Disability-friendly company wins big contract
A Christchurch business ''trying to change society, bit by bit'' has won a substantial contract with the Gough Group to assemble test kits for oils, coolants, fuels and greases.
The news has given Kilmarnock Enterprises a boost after it lost a major contract with the Returned Services' Association (RSA) to make Anzac Day poppies a couple of years ago.
The non-profit charity employs 85 people and more than 80 per cent of its staff have a disability of some kind - primarily intellectual.
The business provides services including assembly work, collation of goods, food repacking, shrink- wrapping, carpentry and electronic waste recycling.
Its newest client is Gough Group's Christchurch-based fluid analysis business - Gough Analytical.
Kilmarnock has won a contract to assemble and distribute 100,000 fluid-testing kits a year.

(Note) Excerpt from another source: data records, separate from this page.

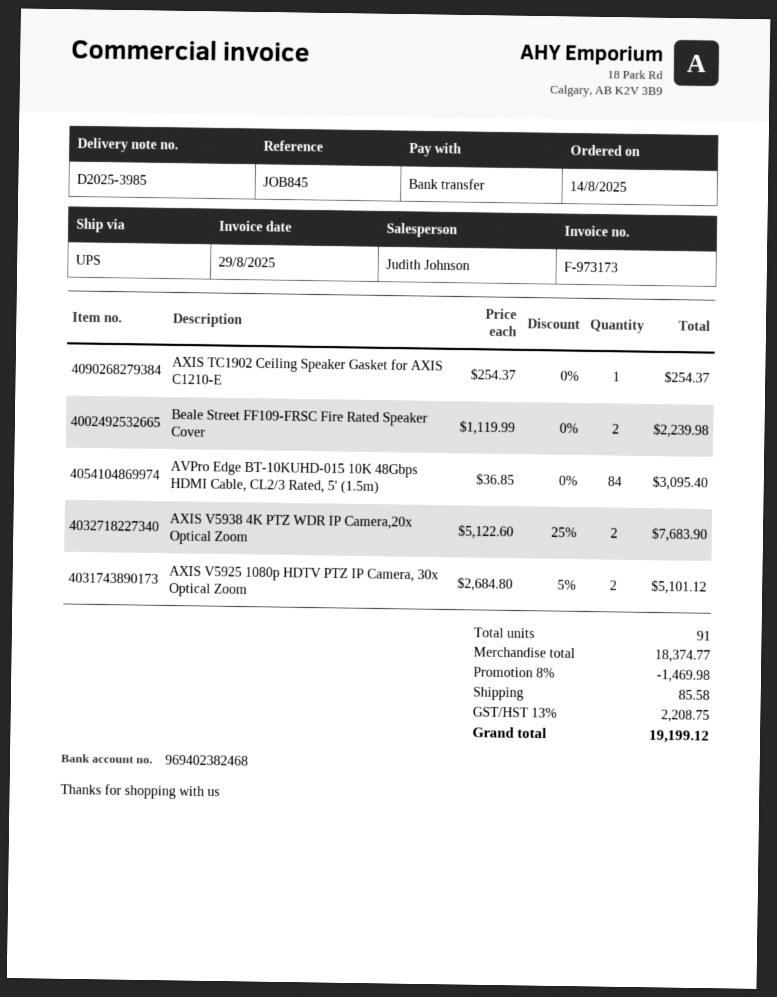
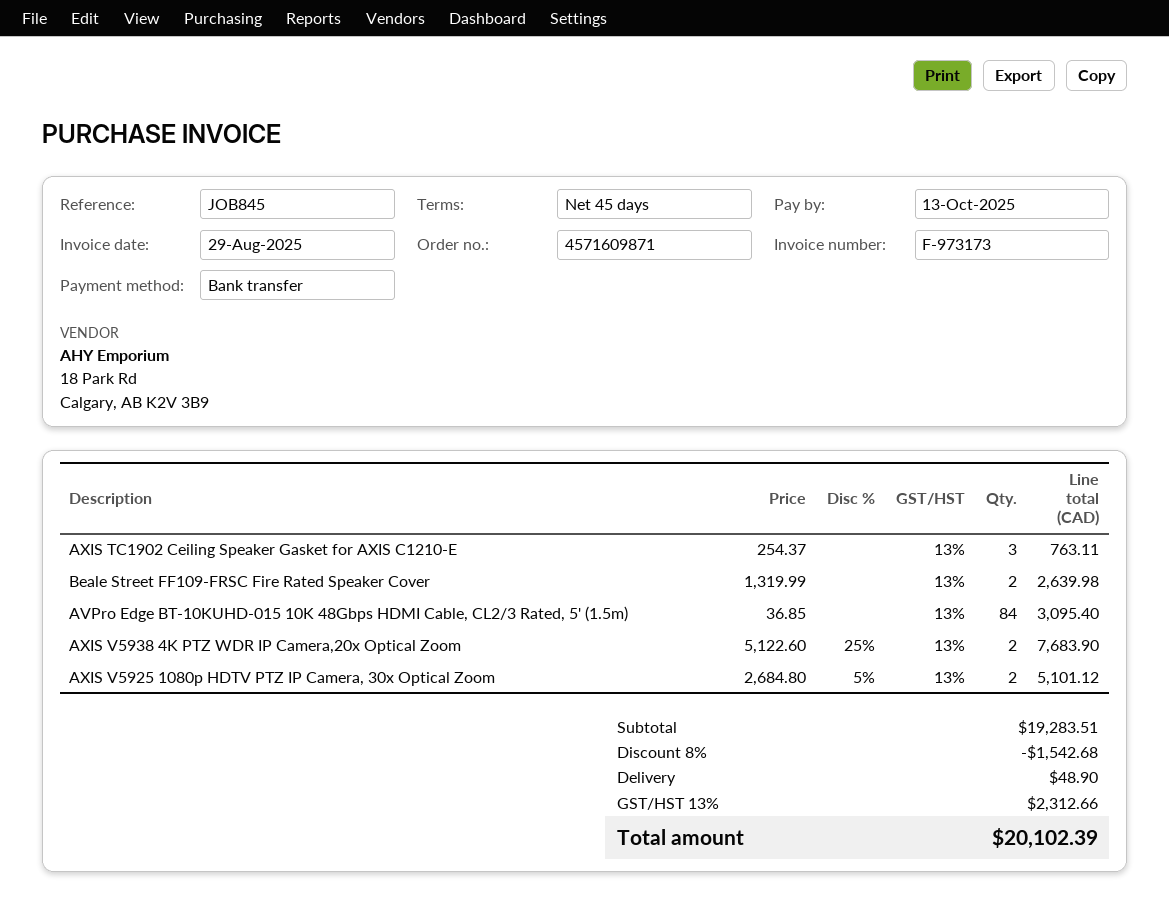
AXIS TC1902 Ceiling Speaker Gasket for AXIS C1210-E: 1 x 254.37 = 254.37 -> 3 x 254.37 = 763.11
Beale Street FF109-FRSC Fire Rated Speaker Cover: 2 x 1119.99 = 2239.98 -> 2 x 1319.99 = 2639.98
subtotal: 18374.77 -> 19283.51
discount: 8% = 1469.98 -> 8% = 1542.68
shipping: 85.58 -> 48.90
tax: 13% = 2208.75 -> 13% = 2312.66
total: 19199.12 -> 20102.39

Chief executive Michelle Sharp said the labour-intensive work was a perfect fit for Kilmarnock employees.
''More and more over time, with greater use of machinery, there is less that our employees can do. For a lot of things, we are competing with China or we are competing with a machine,'' Sharp said.
Gough Group chief executive Karl Smith said Kilmarnock's work would be ''crucial'' in allowing speedy and timely oil sample analysis for its widespread customer base.
Gough Analytical carries out 2.5 million tests a year on oils, coolants, fuels and greases at its Christchurch laboratory for clients across New Zealand, Tahiti, Samoa and Fiji.
The lab can detect any oil contamination in machines and prescribe what is required to ensure that large fleets of equipment are performing to their optimum.
Ian Pendle, the manager of Gough Analytical's fluid analysis centre, said assembling test kits in-house had become increasingly inefficient.
''When I was managing a lab in the United Kingdom, I worked with an organisation very similar to Kilmarnock. The detail and the quality of the work at places like Kilmarnock can often be better than other companies can provide,'' Pendle said.